Trying to close on the first call. You're selling a meeting, not a contract.
Giving up after one attempt. 93% of conversations happen by attempt three. One dial and done means you're leaving almost every possible conversation on the table - and you've already paid for the data.
Look, if your average deal size is under $10k, you probably don't need cold calling at all. Email and social sequences will get you there cheaper. Skip this entire playbook and focus on outbound email. But above that threshold, the phone is still the fastest path to a real conversation with a decision-maker.
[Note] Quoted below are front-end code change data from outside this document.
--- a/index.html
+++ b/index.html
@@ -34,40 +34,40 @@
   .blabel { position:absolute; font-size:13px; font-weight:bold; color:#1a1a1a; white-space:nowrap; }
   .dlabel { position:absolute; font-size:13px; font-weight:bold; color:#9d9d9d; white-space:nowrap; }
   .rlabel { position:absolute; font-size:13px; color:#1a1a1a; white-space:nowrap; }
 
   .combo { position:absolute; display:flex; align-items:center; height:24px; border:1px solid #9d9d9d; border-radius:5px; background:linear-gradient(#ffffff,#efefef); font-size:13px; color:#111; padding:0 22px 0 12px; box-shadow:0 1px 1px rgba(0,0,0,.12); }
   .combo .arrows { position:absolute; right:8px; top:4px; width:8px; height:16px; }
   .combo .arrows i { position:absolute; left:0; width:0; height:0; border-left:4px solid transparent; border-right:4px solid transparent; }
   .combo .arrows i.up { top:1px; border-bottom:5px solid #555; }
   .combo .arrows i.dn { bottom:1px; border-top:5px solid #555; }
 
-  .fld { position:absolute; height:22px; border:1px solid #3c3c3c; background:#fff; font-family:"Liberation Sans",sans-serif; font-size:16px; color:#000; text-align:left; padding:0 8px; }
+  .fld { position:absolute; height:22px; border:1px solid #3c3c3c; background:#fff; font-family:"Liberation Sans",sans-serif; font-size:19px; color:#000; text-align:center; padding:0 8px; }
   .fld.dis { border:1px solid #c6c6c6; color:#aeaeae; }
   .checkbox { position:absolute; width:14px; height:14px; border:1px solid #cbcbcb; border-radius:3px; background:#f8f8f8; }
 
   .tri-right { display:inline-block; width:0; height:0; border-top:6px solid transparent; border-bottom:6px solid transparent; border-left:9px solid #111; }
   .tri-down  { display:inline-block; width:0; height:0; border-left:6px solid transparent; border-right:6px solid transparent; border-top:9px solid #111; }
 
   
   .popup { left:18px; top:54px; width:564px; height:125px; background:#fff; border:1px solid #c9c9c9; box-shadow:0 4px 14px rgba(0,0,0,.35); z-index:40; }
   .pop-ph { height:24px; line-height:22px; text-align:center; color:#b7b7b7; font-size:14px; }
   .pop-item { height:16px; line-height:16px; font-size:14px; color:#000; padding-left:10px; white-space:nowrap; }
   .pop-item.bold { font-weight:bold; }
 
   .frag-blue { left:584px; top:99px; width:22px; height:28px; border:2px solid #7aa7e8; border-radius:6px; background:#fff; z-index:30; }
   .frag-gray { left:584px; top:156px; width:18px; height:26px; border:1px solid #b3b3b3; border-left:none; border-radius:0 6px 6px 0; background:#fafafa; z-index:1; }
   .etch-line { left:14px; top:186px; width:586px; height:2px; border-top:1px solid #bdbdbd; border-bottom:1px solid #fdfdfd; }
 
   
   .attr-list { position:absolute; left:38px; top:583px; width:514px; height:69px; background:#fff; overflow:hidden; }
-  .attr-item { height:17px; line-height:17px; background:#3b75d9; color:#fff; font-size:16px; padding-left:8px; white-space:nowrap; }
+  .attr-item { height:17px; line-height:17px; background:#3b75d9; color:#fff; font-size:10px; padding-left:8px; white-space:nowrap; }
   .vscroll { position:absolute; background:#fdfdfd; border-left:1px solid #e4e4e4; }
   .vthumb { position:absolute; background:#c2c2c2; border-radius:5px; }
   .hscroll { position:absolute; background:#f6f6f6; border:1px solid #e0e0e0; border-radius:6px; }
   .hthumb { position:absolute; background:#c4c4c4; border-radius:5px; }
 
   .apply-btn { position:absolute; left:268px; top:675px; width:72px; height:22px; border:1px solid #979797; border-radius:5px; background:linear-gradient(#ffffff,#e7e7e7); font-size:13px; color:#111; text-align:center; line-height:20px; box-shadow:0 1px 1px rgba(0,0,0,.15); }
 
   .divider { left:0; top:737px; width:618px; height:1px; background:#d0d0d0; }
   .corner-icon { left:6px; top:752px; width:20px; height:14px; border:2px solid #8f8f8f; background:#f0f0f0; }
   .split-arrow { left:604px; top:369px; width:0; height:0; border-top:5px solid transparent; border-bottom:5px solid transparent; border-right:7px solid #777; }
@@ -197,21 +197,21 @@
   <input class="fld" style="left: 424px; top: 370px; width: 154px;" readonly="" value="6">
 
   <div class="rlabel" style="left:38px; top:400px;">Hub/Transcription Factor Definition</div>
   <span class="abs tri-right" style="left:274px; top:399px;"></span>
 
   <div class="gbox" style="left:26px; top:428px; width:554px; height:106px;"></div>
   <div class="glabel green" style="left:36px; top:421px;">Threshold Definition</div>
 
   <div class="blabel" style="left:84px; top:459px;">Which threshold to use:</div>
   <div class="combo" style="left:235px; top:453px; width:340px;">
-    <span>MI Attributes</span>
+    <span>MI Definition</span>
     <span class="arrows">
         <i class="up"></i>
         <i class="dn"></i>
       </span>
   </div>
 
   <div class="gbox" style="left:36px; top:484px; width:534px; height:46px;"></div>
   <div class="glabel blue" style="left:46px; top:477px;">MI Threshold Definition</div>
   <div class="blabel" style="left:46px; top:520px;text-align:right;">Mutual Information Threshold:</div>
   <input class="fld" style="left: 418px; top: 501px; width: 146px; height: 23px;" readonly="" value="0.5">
If you're going email-first, start with a B2B cold email sequence and add cold email follow-up templates to increase replies.
FAQ
Is cold calling legal in 2026?
Yes, but heavily regulated. Comply with the TCPA and DNC Registry, scrub lists every 31 days, respect 8 AM-9 PM calling hours, and honor opt-outs within 10 business days. Violations carry $500-$1,500 per call under the TCPA and up to $53,088 per violation under TSR/DNC rules.
What's the best time to cold call?
Tuesday through Thursday, mid-morning (around 10 AM) or late afternoon (4-5 PM). Tuesday and Wednesday alone drive 44% of demos booked. Friday consistently underperforms on every metric.
How many attempts should I make per prospect?
Three attempts capture 93% of possible conversations, and five attempts cover 98.6%. Spread attempts across different days and times rather than burning through a list in a single session. Most productive reps make 20-100 dials per week with this kind of structured cadence.
How do I avoid calling bad numbers?
Use a data provider with frequent refresh cycles. Industry average is roughly six weeks between updates - look for providers that refresh weekly. Always scrub against the DNC Registry before every campaign, and maintain your own internal suppression list for opt-outs.